[Extracted records]
□ □ □ □ □

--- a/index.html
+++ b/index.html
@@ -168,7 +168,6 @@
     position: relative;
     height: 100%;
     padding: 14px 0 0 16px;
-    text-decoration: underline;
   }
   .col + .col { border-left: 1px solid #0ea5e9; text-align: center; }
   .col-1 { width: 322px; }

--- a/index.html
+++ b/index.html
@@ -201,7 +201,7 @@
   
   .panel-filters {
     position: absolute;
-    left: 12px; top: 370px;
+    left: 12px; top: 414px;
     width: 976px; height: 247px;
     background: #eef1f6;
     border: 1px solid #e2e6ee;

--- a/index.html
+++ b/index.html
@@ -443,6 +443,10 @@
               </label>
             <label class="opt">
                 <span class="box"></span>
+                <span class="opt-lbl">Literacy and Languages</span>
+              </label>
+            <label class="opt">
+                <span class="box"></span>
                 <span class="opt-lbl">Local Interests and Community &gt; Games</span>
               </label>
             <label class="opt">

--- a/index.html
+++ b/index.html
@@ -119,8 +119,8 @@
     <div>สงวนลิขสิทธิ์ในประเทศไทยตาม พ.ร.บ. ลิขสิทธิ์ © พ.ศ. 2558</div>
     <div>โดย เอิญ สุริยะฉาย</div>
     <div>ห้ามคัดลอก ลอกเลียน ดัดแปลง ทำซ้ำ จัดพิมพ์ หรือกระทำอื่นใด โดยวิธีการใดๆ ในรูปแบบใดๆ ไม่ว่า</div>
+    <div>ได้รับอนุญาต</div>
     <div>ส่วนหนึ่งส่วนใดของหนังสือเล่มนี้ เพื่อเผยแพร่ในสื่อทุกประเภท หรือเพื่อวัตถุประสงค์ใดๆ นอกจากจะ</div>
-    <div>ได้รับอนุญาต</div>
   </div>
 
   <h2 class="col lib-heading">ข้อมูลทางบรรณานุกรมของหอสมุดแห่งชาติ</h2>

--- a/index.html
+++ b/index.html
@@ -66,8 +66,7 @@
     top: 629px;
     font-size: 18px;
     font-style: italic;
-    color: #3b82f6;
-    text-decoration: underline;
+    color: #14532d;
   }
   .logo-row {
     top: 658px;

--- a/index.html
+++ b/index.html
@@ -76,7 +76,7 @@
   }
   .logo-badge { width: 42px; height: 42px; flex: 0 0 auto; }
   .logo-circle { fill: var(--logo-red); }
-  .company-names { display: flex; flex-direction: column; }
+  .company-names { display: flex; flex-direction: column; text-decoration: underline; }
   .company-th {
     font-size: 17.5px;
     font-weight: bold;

□ □ □ □ □

> WHAT THE TASK ASKS:
Your task is to collect every line above that contains the word "logo".

> SOLUTION TO THIS PROBLEM:
   .logo-row {
   .logo-badge { width: 42px; height: 42px; flex: 0 0 auto; }
   .logo-circle { fill: var(--logo-red); }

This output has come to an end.